*** MATERIAL PROVIDED Section Begins ***

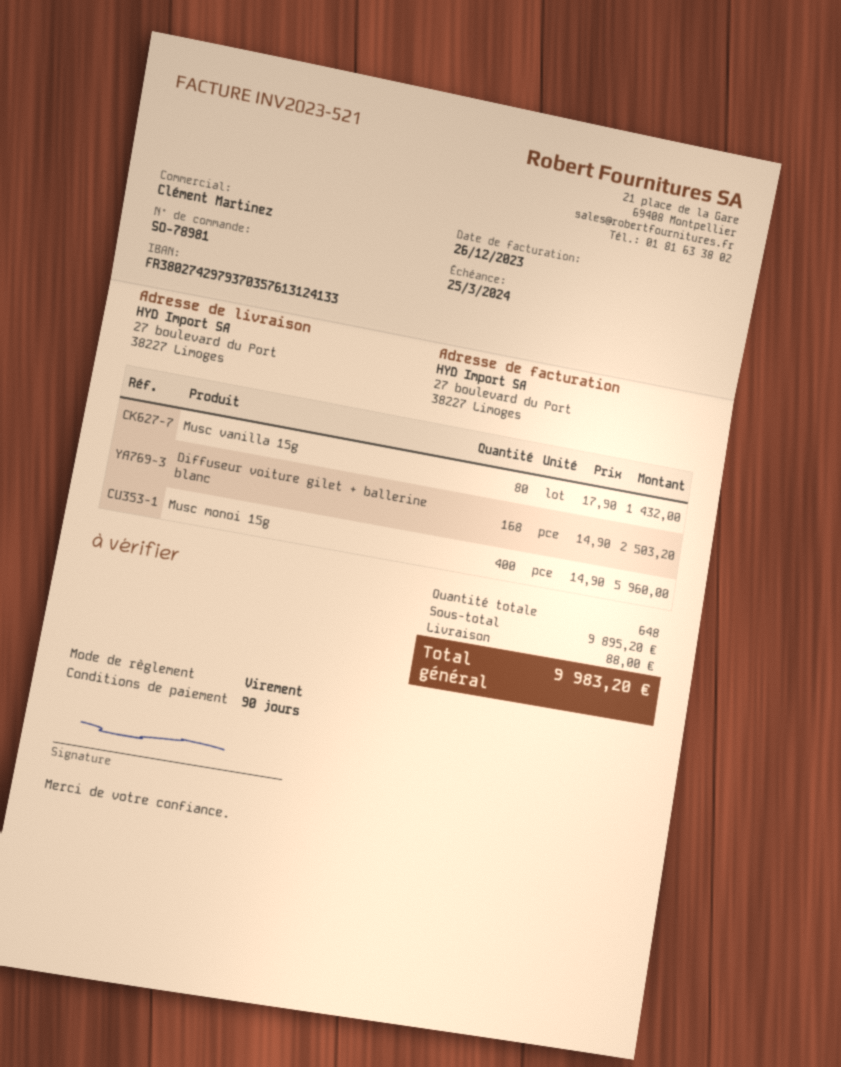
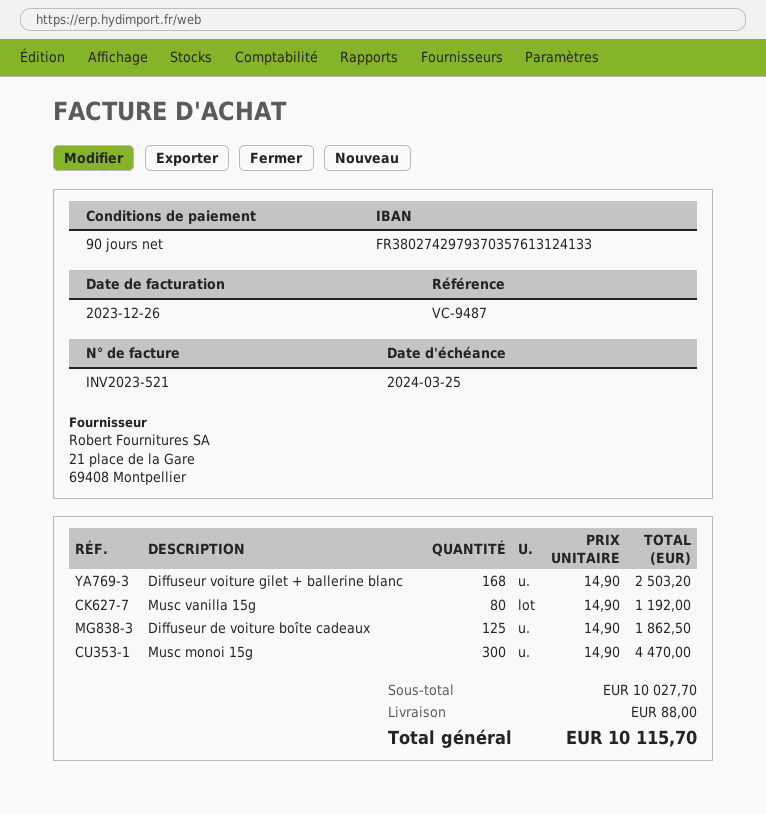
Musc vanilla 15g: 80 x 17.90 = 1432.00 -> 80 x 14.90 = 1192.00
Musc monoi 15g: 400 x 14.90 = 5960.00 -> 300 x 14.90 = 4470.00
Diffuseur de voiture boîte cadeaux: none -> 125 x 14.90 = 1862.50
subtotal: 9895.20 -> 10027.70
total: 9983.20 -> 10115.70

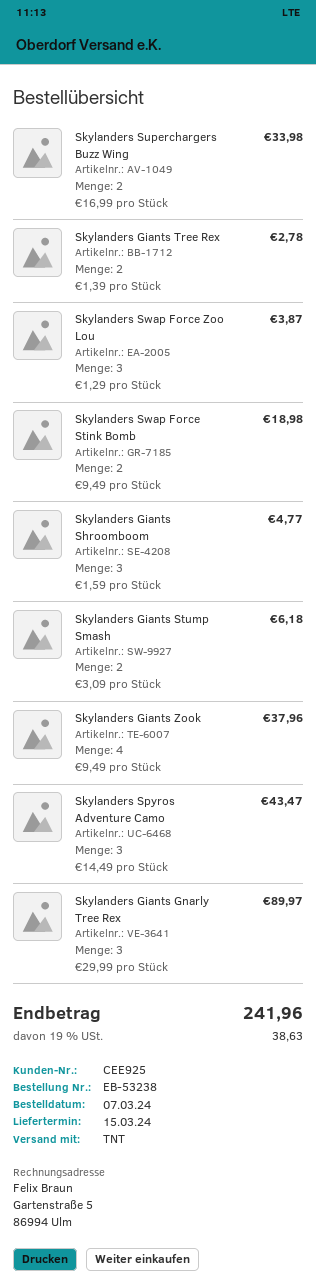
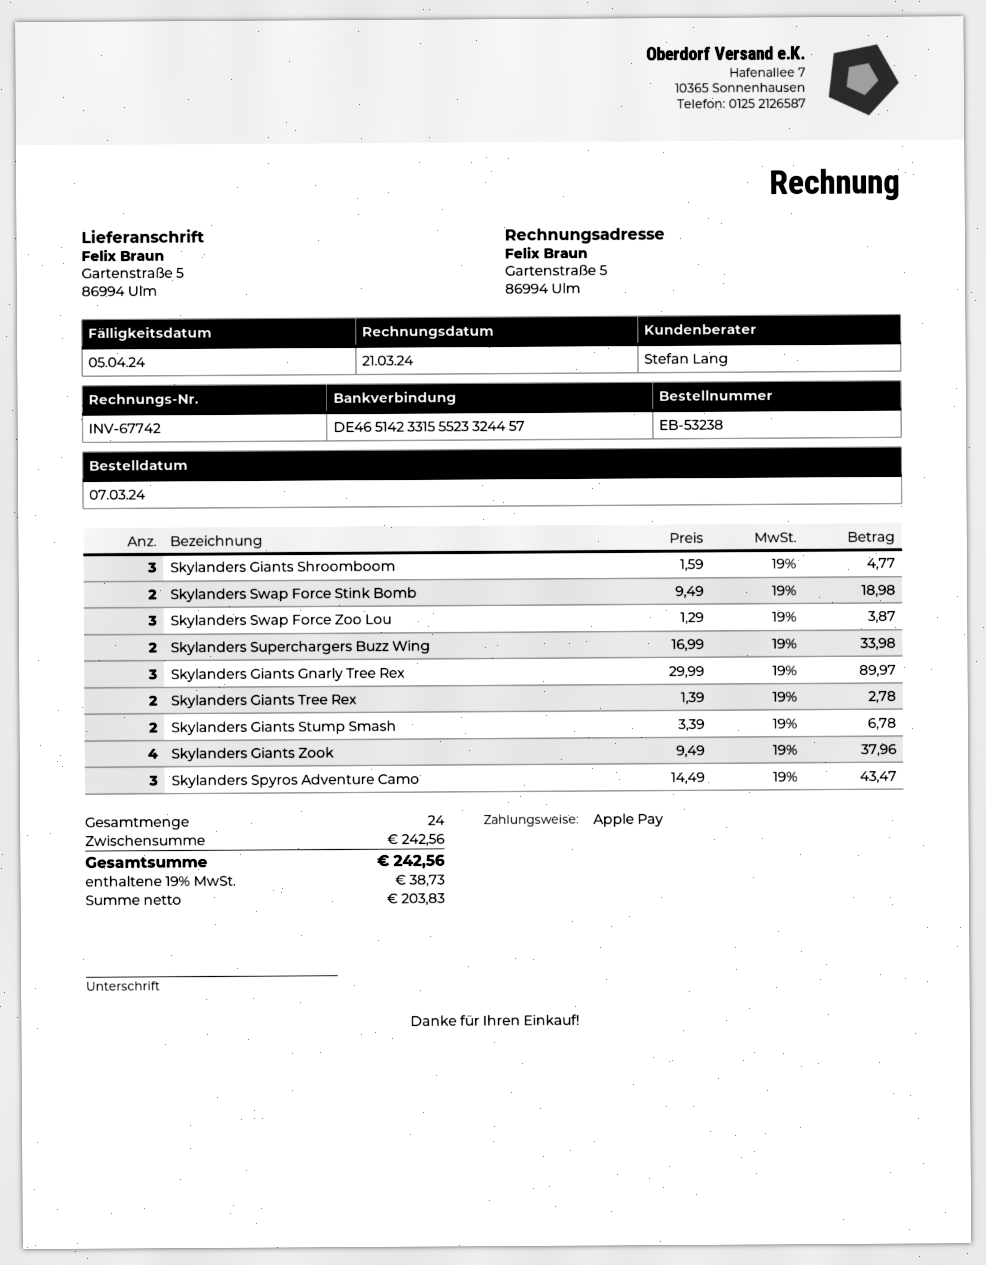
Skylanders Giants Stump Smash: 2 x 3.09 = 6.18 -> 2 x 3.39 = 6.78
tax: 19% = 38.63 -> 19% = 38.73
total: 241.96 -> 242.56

*** MATERIAL PROVIDED Section Ends ***

ASSIGNED TASK: Copy out every line in the entries above that holds "Musc".

SOLVED EXERCISE:
Musc vanilla 15g: 80 x 17.90 = 1432.00 -> 80 x 14.90 = 1192.00
Musc monoi 15g: 400 x 14.90 = 5960.00 -> 300 x 14.90 = 4470.00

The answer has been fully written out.